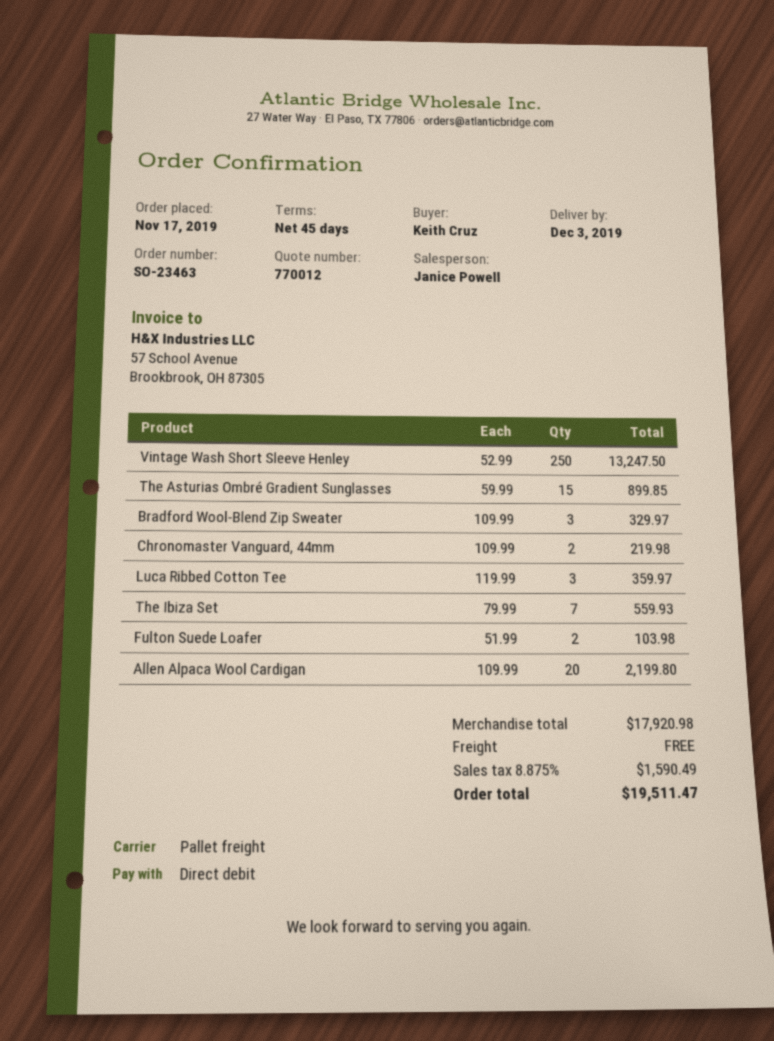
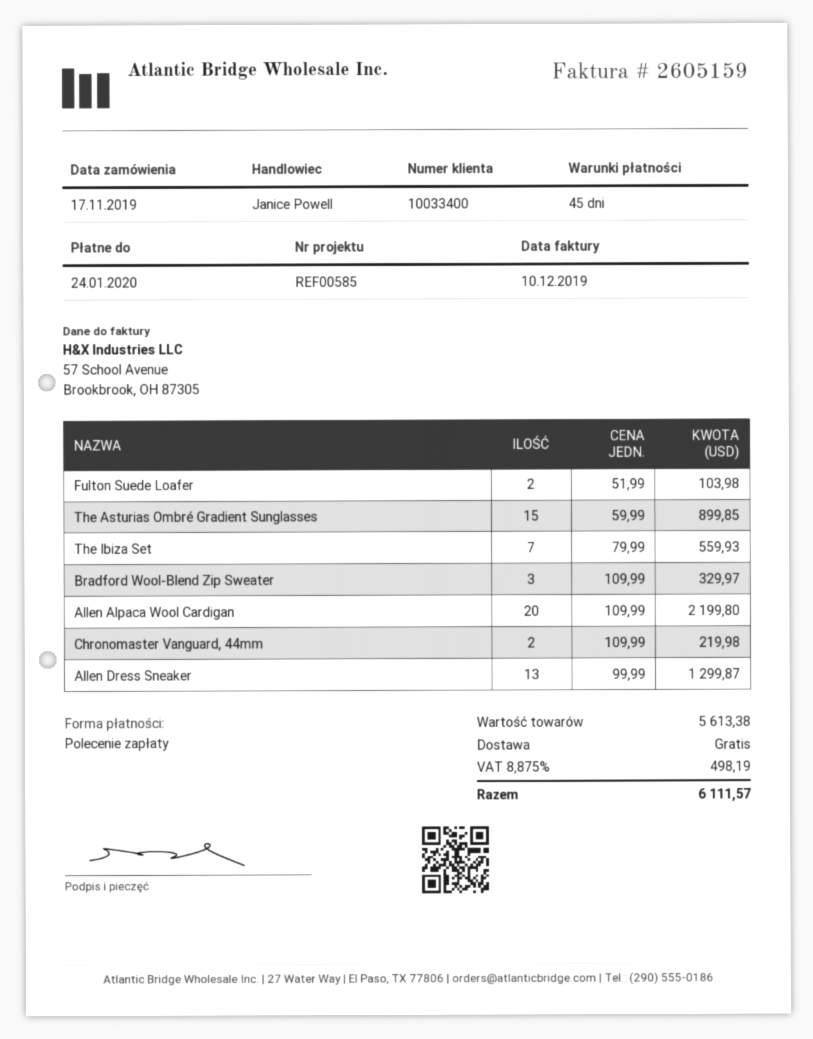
Vintage Wash Short Sleeve Henley: 250 x 52.99 = 13247.50 -> none
Luca Ribbed Cotton Tee: 3 x 119.99 = 359.97 -> none
Allen Dress Sneaker: none -> 13 x 99.99 = 1299.87
subtotal: 17920.98 -> 5613.38
tax: 8.875% = 1590.49 -> 8.875% = 498.19
total: 19511.47 -> 6111.57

___

Please return every line of the material above that includes "none".

■ **Completed exercise**
Vintage Wash Short Sleeve Henley: 250 x 52.99 = 13247.50 -> none
Luca Ribbed Cotton Tee: 3 x 119.99 = 359.97 -> none
Allen Dress Sneaker: none -> 13 x 99.99 = 1299.87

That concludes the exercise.